-- Work required --
When you copy the entries, match them exactly and omit the pictures.

[Stored items from a collection]

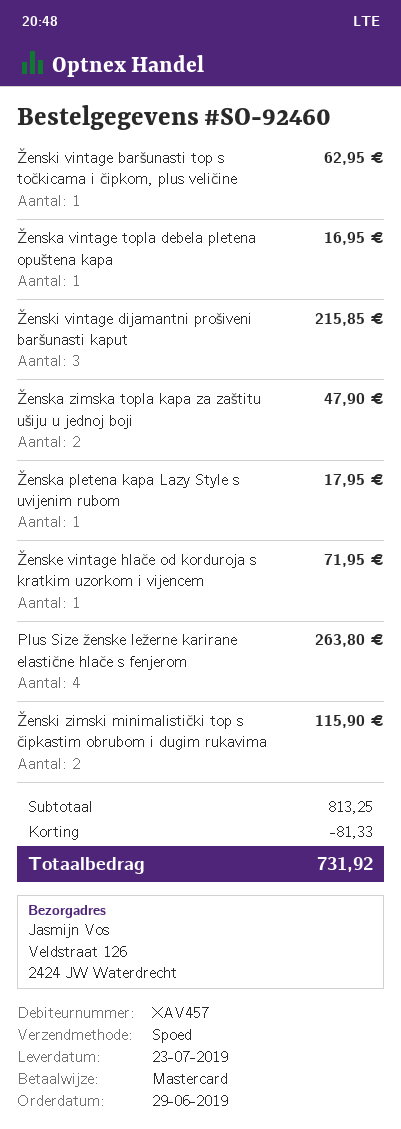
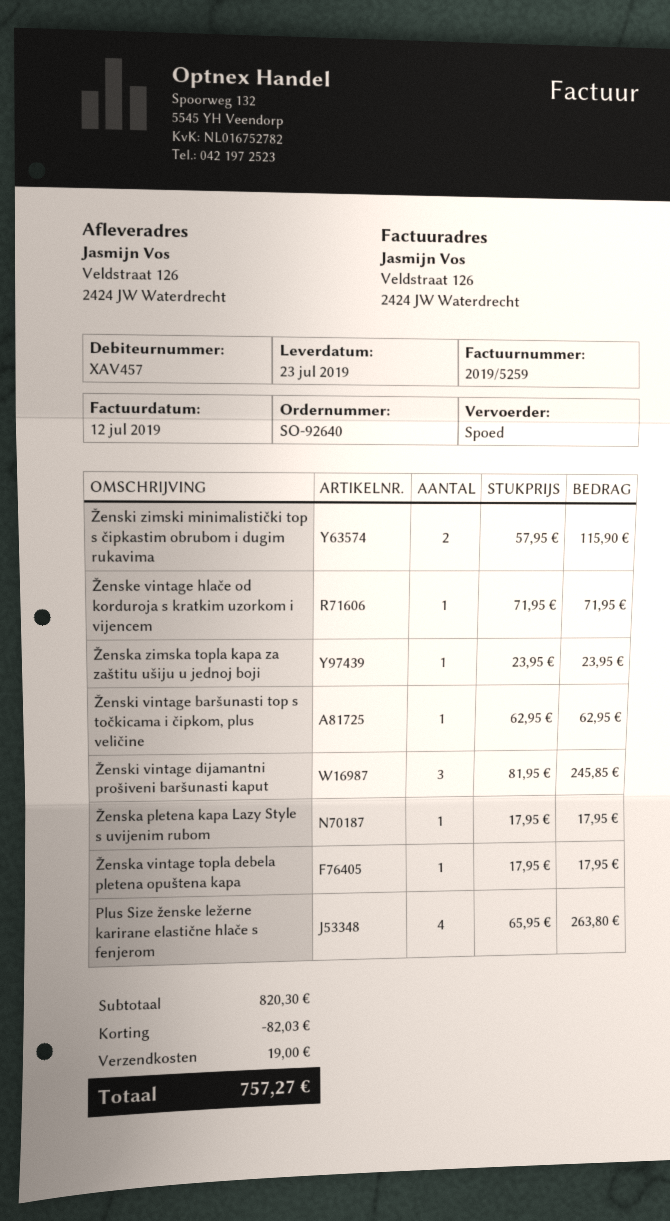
order number: SO-92460 -> SO-92640
Ženska vintage topla debela pletena opuštena kapa: 1 for 16.95 -> 1 for 17.95
Ženski vintage dijamantni prošiveni baršunasti kaput: 3 for 215.85 -> 3 for 245.85
Ženska zimska topla kapa za zaštitu ušiju u jednoj boji: 2 for 47.90 -> 1 for 23.95
subtotal: 813.25 -> 820.30
discount: 81.33 -> 82.03
shipping: none -> 19.00
total: 731.92 -> 757.27

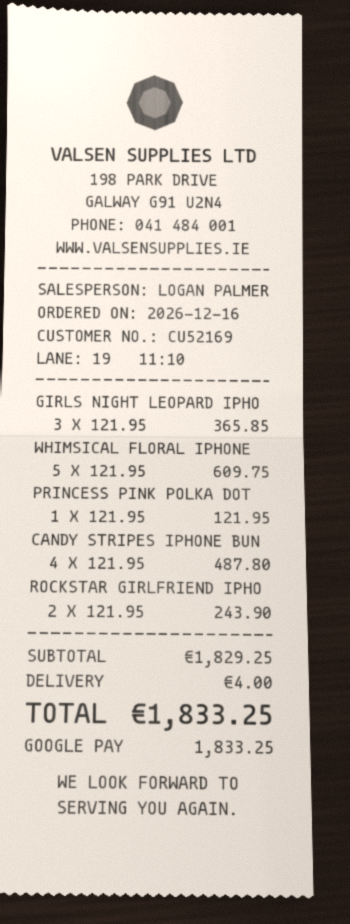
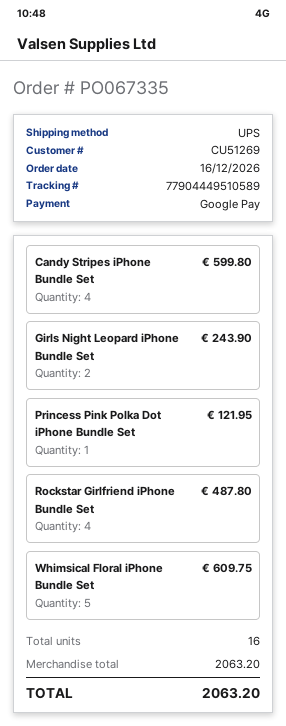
customer number: CU52169 -> CU51269
GIRLS NIGHT LEOPARD IPHO: 3 for 365.85 -> 2 for 243.90
CANDY STRIPES IPHONE BUN: 4 for 487.80 -> 4 for 599.80
ROCKSTAR GIRLFRIEND IPHO: 2 for 243.90 -> 4 for 487.80
subtotal: 1829.25 -> 2063.20
shipping: 4.00 -> none
total: 1833.25 -> 2063.20

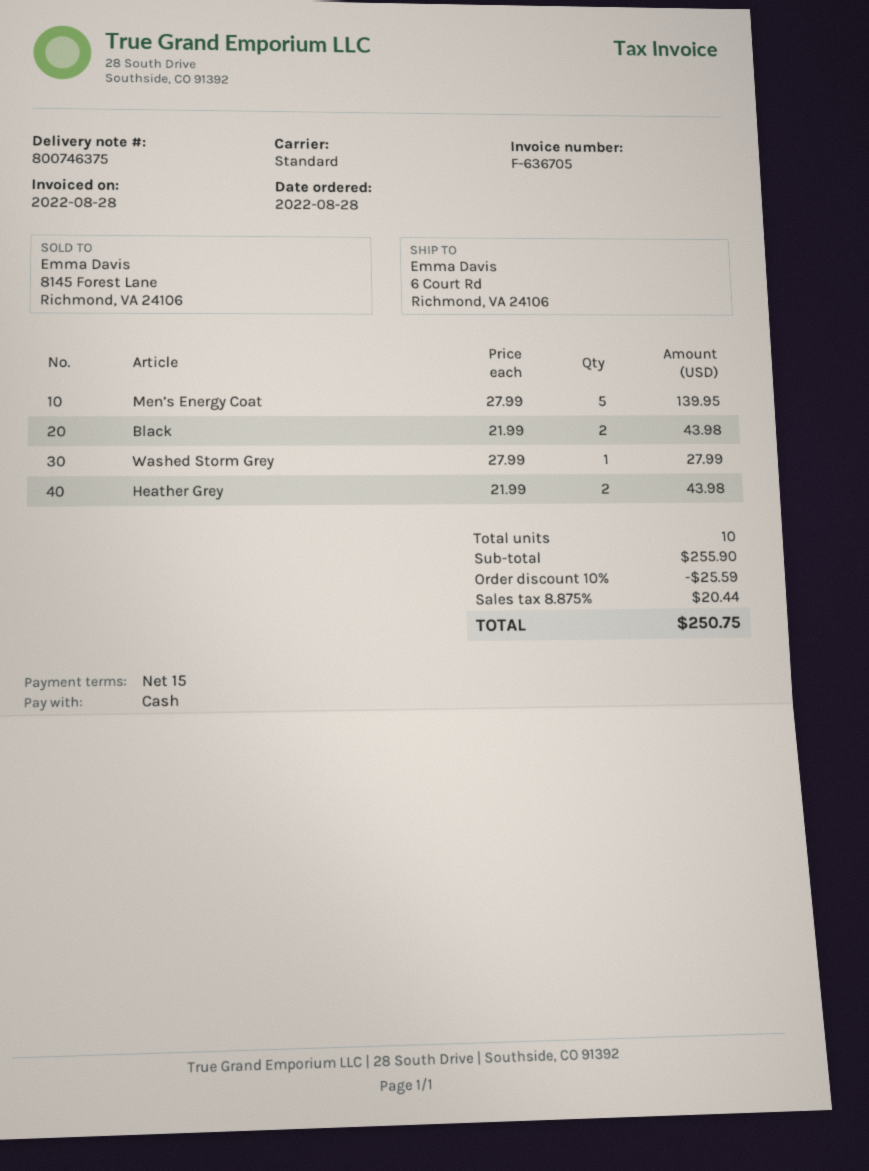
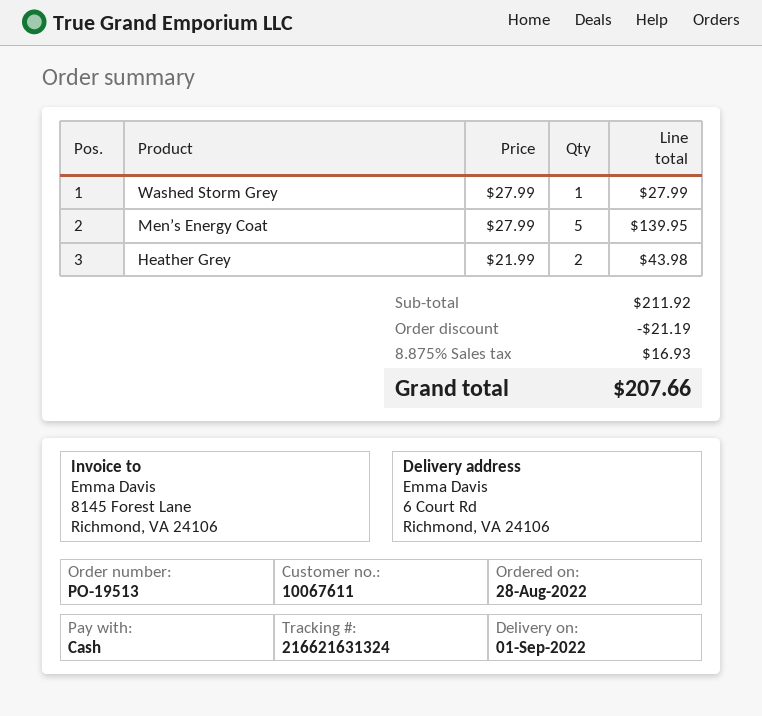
Black: 2 x 21.99 = 43.98 -> none
subtotal: 255.90 -> 211.92
discount: 25.59 -> 21.19
tax: 8.875% = 20.44 -> 8.875% = 16.93
total: 250.75 -> 207.66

-- Solution for this problem --
order number: SO-92460 -> SO-92640
Ženska vintage topla debela pletena opuštena kapa: 1 for 16.95 -> 1 for 17.95
Ženski vintage dijamantni prošiveni baršunasti kaput: 3 for 215.85 -> 3 for 245.85
Ženska zimska topla kapa za zaštitu ušiju u jednoj boji: 2 for 47.90 -> 1 for 23.95
subtotal: 813.25 -> 820.30
discount: 81.33 -> 82.03
shipping: none -> 19.00
total: 731.92 -> 757.27

customer number: CU52169 -> CU51269
GIRLS NIGHT LEOPARD IPHO: 3 for 365.85 -> 2 for 243.90
CANDY STRIPES IPHONE BUN: 4 for 487.80 -> 4 for 599.80
ROCKSTAR GIRLFRIEND IPHO: 2 for 243.90 -> 4 for 487.80
subtotal: 1829.25 -> 2063.20
shipping: 4.00 -> none
total: 1833.25 -> 2063.20

Black: 2 x 21.99 = 43.98 -> none
subtotal: 255.90 -> 211.92
discount: 25.59 -> 21.19
tax: 8.875% = 20.44 -> 8.875% = 16.93
total: 250.75 -> 207.66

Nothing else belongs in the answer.